On the other hand, governments allocate capital to achieve policy goals—jobs here, capacity there, security everywhere. Those aims can be worthy, but they’re not the same as maximizing innovation productivity per dollar.
Once Washington becomes a major shareholder, Intel’s decision making can no longer be purely commercial because it’s now tied to government policy making. Intel itself warned that a U.S. stake could complicate global sales.
Government support can help at the margin, but it won’t necessarily turn a bad business into a good one. If you’re looking for a precedent, think Sears.
For a century, Sears was the American retailer. Initially, it dominated with a mail order catalog that delivered products to the doorstep. Later, it became a nationwide mall anchor with beloved brands.
When the terrain shifted to e-commerce, however, Sears under-invested in the next platform and over-optimized the old one. As former Sears executive Mark Cohen put it: “The company has been on a death spiral for well over a decade. It lost sight of the fact that change is a constant.”
Sears limped into bankruptcy in October 2018. The company failed because it didn’t innovate, while Amazon built a superior technology and logistics stack, reinvested relentlessly, and made “Day 1” its innovation religion.
Government money probably wouldn’t have reversed the cultural and technological gap Sears was facing. At best, it would have only prolonged the failing structure.
Intel is not Sears, but parallels exist:
Platform transitions. Sears missed the web; Intel missed successive process nodes and the extreme-scale foundry model.

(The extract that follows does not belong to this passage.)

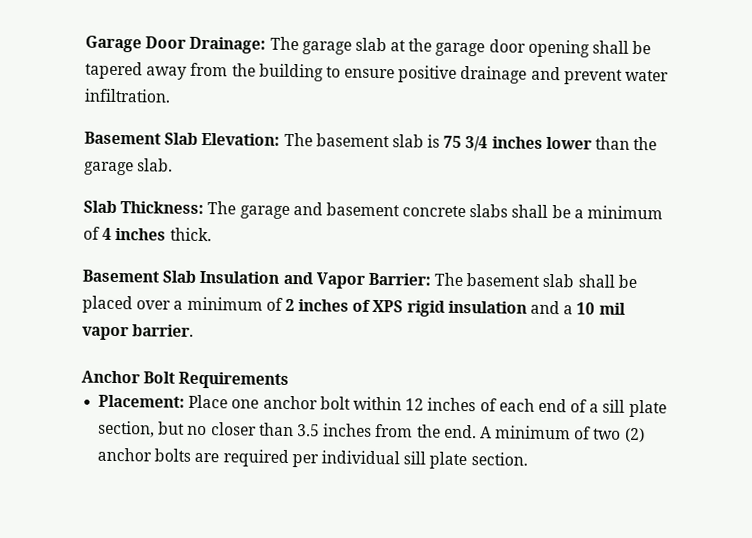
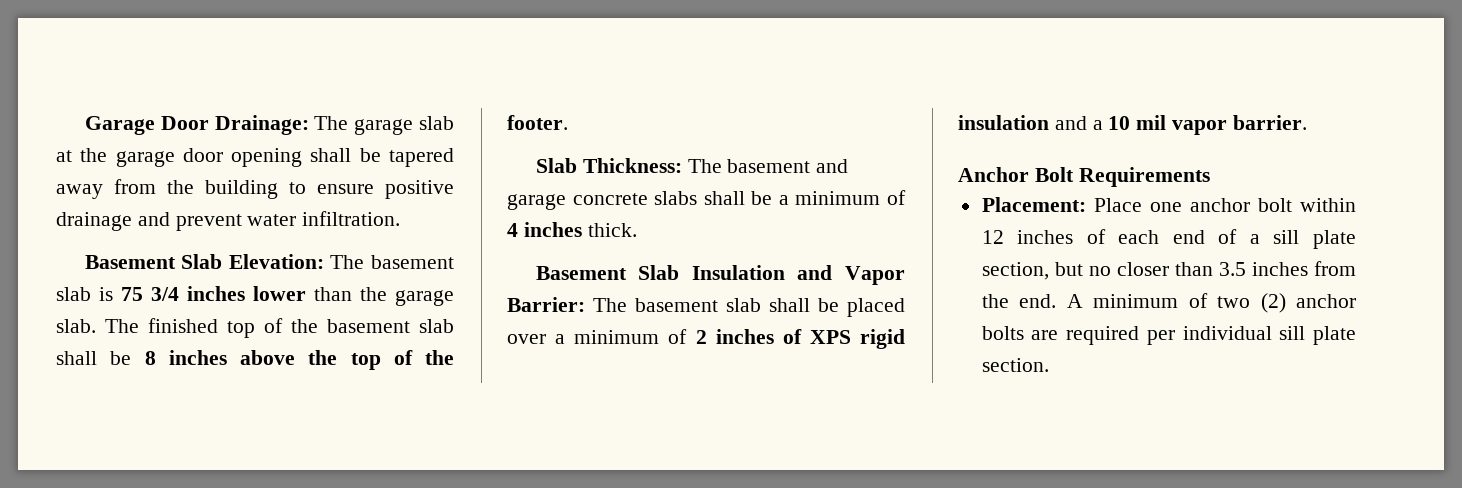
+ The finished top of the basement slab shall be 8 inches above the top of the footer.
- Slab Thickness: The garage and basement concrete slabs shall be a minimum of 4 inches thick.
+ Slab Thickness: The basement and garage concrete slabs shall be a minimum of 4 inches thick.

Allocation discipline. Sears optimized real estate and financial engineering while rivals optimized algorithms and UX. Intel must resist the temptation to optimize to Washington’s scorecard (domestic capacity, milestones, press releases) over global competitiveness (process leadership, price-performance, ecosystem wins).
Narrative vs. moat. Sears had a proud narrative, but Amazon had a compounding moat. Intel now has a powerful industrial policy narrative. Yet, the moat must still be earned—node by node, one design win at a time.
What if the government had propped up Sears?
If the U.S. government tried to help Sears, it would have delayed store closures and maybe saved some jobs—for a while.
It would not have built a cloud, a third-party marketplace, or a parcel network capable of two-day delivery.
Likewise, a government stake in Intel can underwrite capacity, but it can’t force competitive cost per transistor, or a sticky developer ecosystem. Those are innovation outputs of culture and technical leadership, not line items in an appropriations bill.
Here are some reasons why the Intel stake probably creates the wrong incentives:
Moral hazard. If investors believe Washington will socialize downside for “strategic” firms, capital will flow where it’s protected, not where it’s most productive.
Policy drag. Foreign customers and regulators could treat Intel differently because the U.S. government is now on the cap table—Intel explicitly warned of this. That’s a potential headwind to future growth considering Intel generates approximately 70 percent of its sales overseas.
Milestone theater. The amended CHIPS deal already loosened project milestones and accelerated cash deployment. That’s a political win, but not an engineering one.
As an alternative, why not help all U.S. chipmakers compete by funding pre-competitive research, workforce development, immigration of top talent, and stable, technology-neutral tax treatment? Keep equity off the table. Let markets price risk and reward.
If Intel innovates and executes—on process leadership, foundry customer trust, and P&L discipline—it won’t need Washington to be its largest fan and a shareholder.
Supporters boast the government “paid zero” for the stake because it repurposed unpaid grants, but these public funds still carry an opportunity cost. If innovation is the goal, owning 10 percent of a lagging incumbent probably isn’t the best idea. Like Sears, Intel must out-innovate its adversaries or it won’t matter who’s writing the checks to keep the lights on.